Dear friends of Science and environment,
Many fears are just hypothetical, as Melting Ice is a buffer and absorbs lot of
heat to buffer the increase of environmental temperature and also Arctic is
ocean and floating Icecaps - if those Melts sea level remain unchanged because
of malting that arctic icecaps. (Glass of FULL of Ice melts and never overflow).
As 3.5 km thick ice cap has melted of half of the thickness in last 70 years and
not overflow the Arctic , similarly will not happen in this century and Do not
worry LONDON will not be under water!!
Instead if Earth temperature goes down as in Global Ice theory - or as in ICE
age - may be after next 12-13 thousand years when earth axis tilt in opposite
direction will cool the earth such an extent that if SEA water freeze to
increase volume by 10% so as to push the flood water on the Earth's Land area in
the NORTH.
Arctic heads into warmer future @
http://news.bbc.co.uk/1/hi/sci/tech/3975805.stm
The Arctic is undergoing rapid and possibly irreversible change, according to a
new report prepared for the eight nations which rim the region. The Arctic
Climate Impact Assessment endorses recent warnings about melting ice, with
perhaps all ocean ice disappearing in summers by 2060-2100. The statement, to be
published next week, also highlights concerns about raised levels of ultraviolet
light. It says the coming years will challenge the region's ecosystems and
peoples.
The ACIA document recognises that the Arctic is warming twice as fast as the
rest of the planet. It records that permafrost is thawing, trees are moving
north and some species, such as polar bears, are having to adapt their ways to
survive the changing conditions.
Global impact
The report does not list simply the negatives that will come from a warmer
world. It also says agriculture may become easier in some areas, there should be
improved access to oil and gas deposits and new shipping lanes will open up. The
ACIA document is the work of about 250 scientists and six circumpolar indigenous
peoples' organisations and has taken four years to compile and has undergone a
rigorous peer-review process. It is perhaps the most detailed study ever of how
current warming trends are changing a single region of the Earth.
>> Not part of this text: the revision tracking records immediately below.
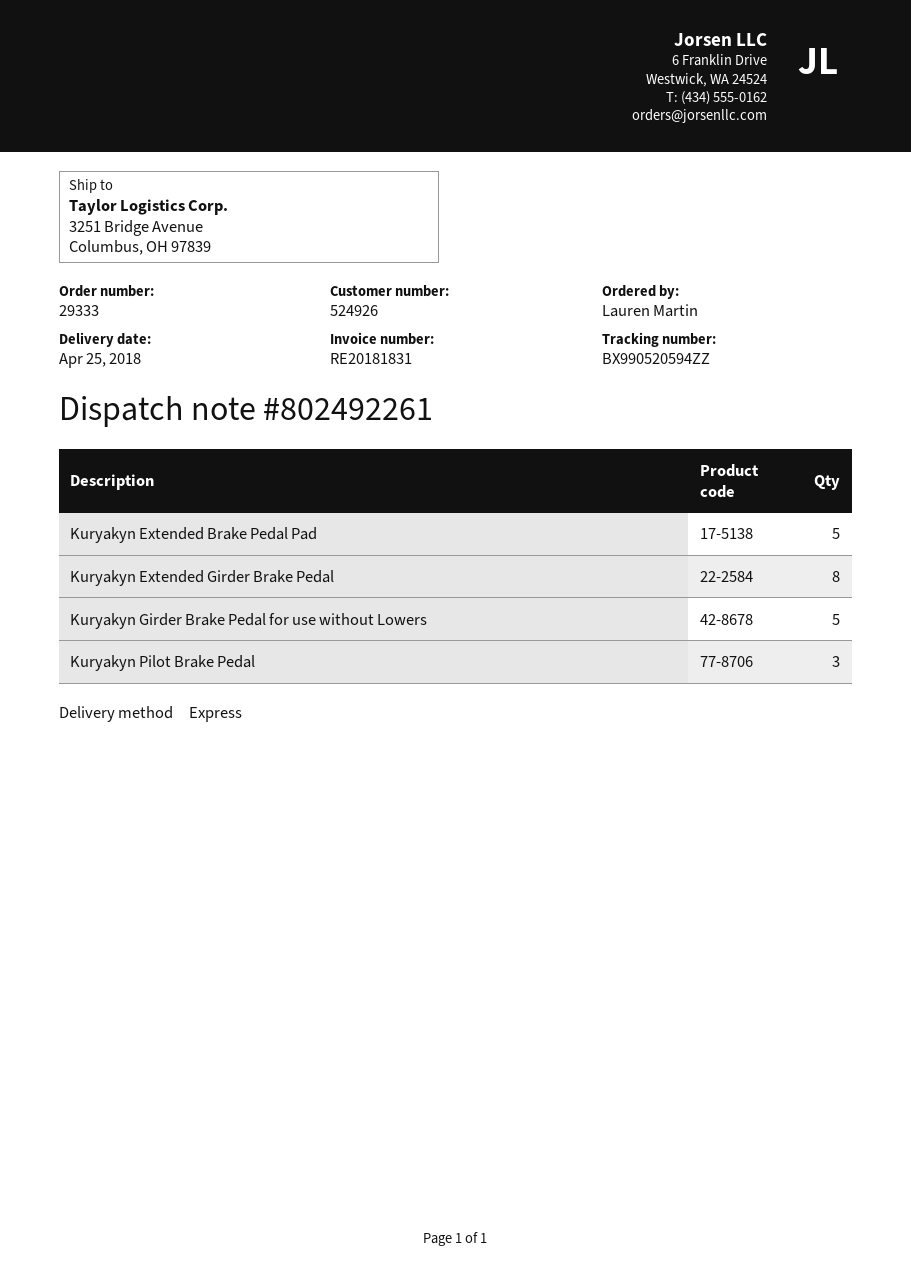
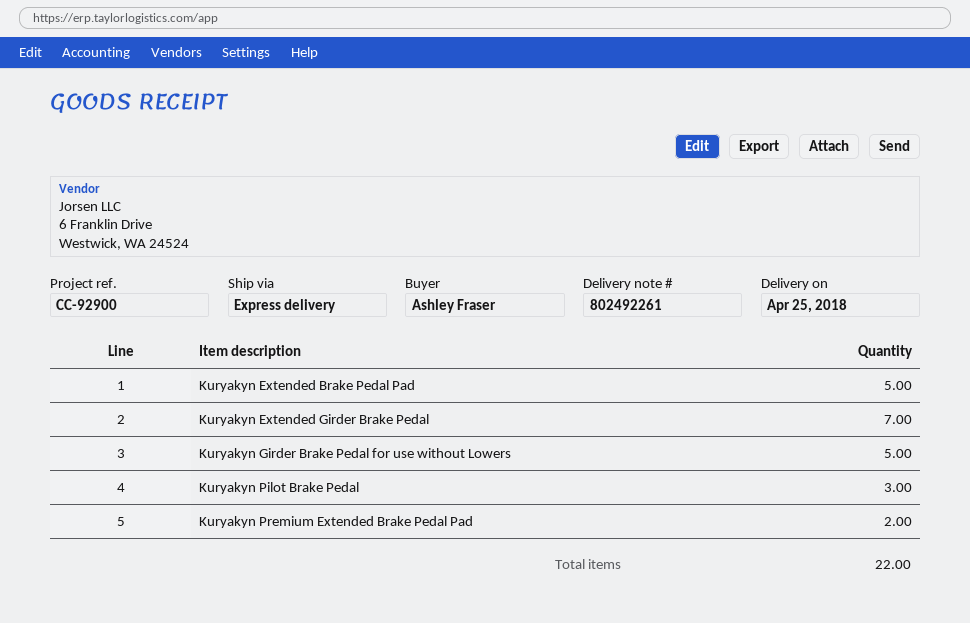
ordered by: Lauren Martin -> Ashley Fraser
Kuryakyn Extended Girder Brake Pedal: 8 -> 7
Kuryakyn Premium Extended Brake Pedal Pad: none -> 2

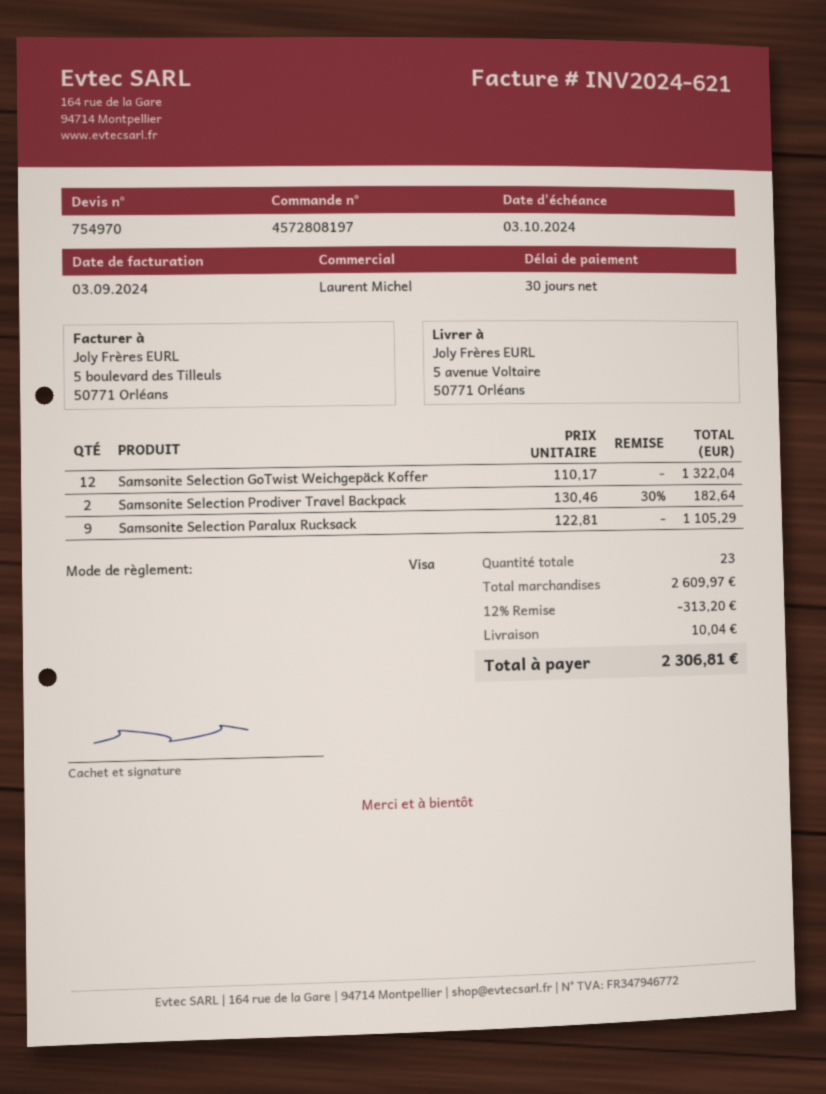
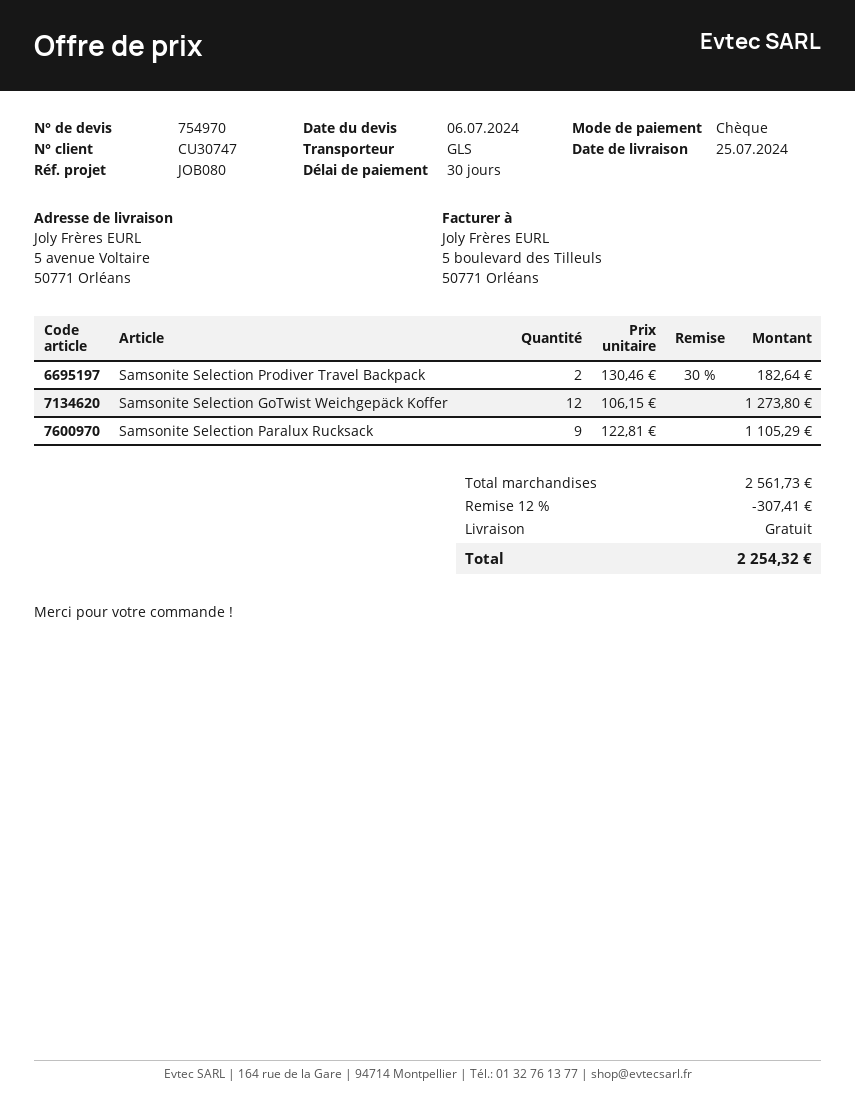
payment method: Visa -> cheque
Samsonite Selection GoTwist Weichgepäck Koffer: 12 x 110.17 = 1322.04 -> 12 x 106.15 = 1273.80
subtotal: 2609.97 -> 2561.73
discount: 12% = 313.20 -> 12% = 307.41
shipping: 10.04 -> 0.00
total: 2306.81 -> 2254.32

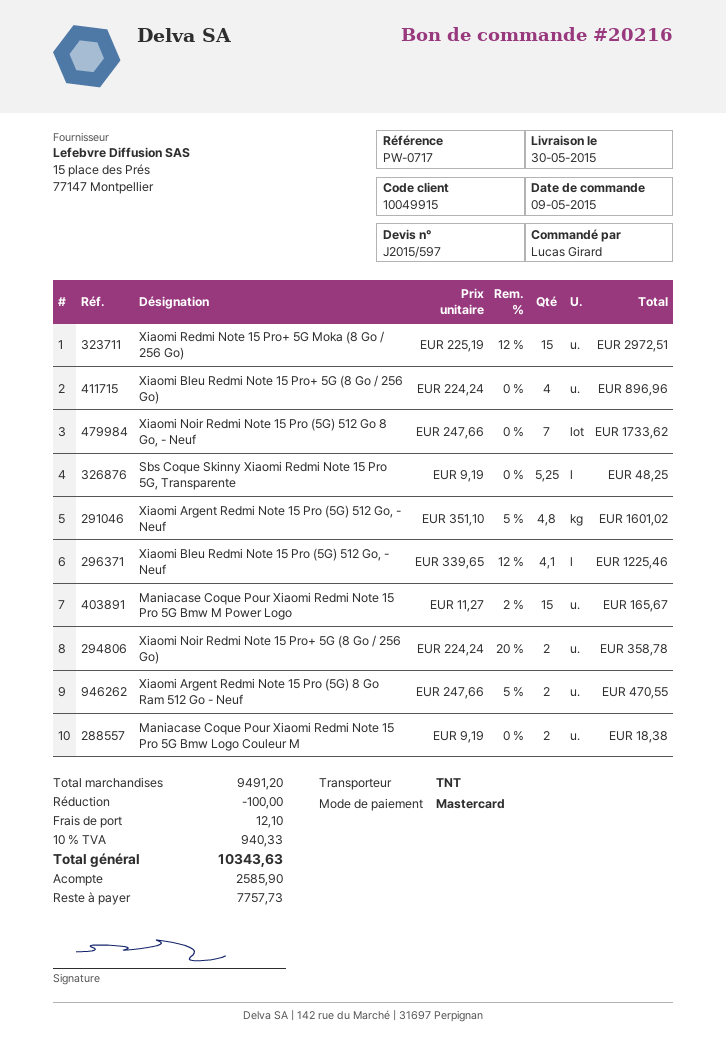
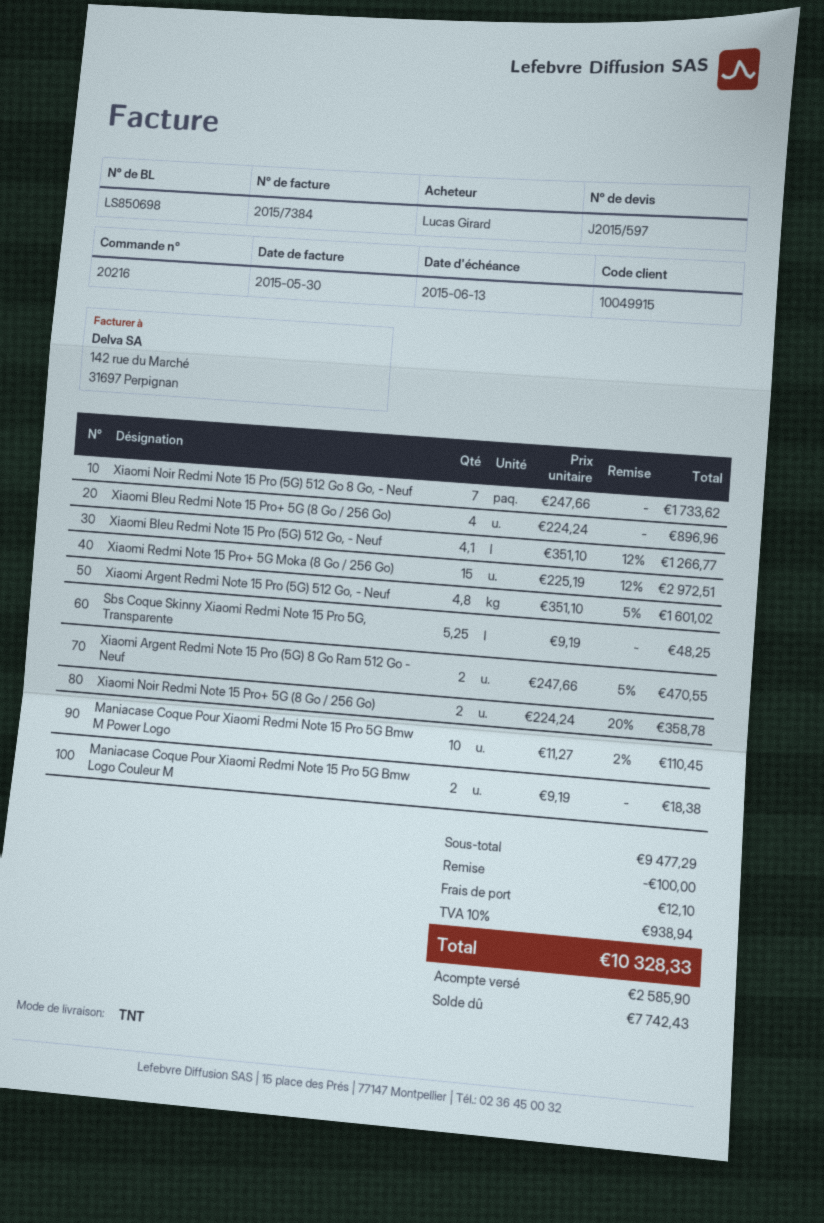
Xiaomi Bleu Redmi Note 15 Pro (5G) 512 Go, - Neuf: 4.1 x 339.65 - 12% = 1225.46 -> 4.1 x 351.10 - 12% = 1266.77
Maniacase Coque Pour Xiaomi Redmi Note 15 Pro 5G Bmw M Power Logo: 15 x 11.27 - 2% = 165.67 -> 10 x 11.27 - 2% = 110.45
subtotal: 9491.20 -> 9477.29
tax: 10% = 940.33 -> 10% = 938.94
total: 10343.63 -> 10328.33
balance: 7757.73 -> 7742.43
What happens [in the Arctic] has important consequences for the rest of the
world :- Prof Terry Callaghan
It was commissioned by the Arctic Council, the intergovernmental forum for
countries with territories inside the region's 30 million square km: Canada,
Denmark, Finland, Iceland, Norway, Russia, Sweden and the US.
"The starting point for the assessment was the recognition that the Arctic was
vulnerable in many different ways to climate change, and also that the Arctic
played a fundamental role in regulating the Earth's climate," said Professor
Terry Callaghan, an Arctic ecologist who helped produce the assessment.
"What happens there is not just an isolated factor of local interest. What
happens there has important consequences for the rest of the world," the
researcher attached to the universities of Sheffield (UK) and Lund (Sweden) told
BBC News.
"There're vast stores of carbon in permafrost and in ocean sediments and if they
get warmer, they could significantly impact the rest of the world."
Model future
The report reviews current knowledge and considers "environmental, human health,
social, cultural and economic impacts and consequences, including policy
recommendations." Arctic sea ice has shrunk both in thickness and in extent.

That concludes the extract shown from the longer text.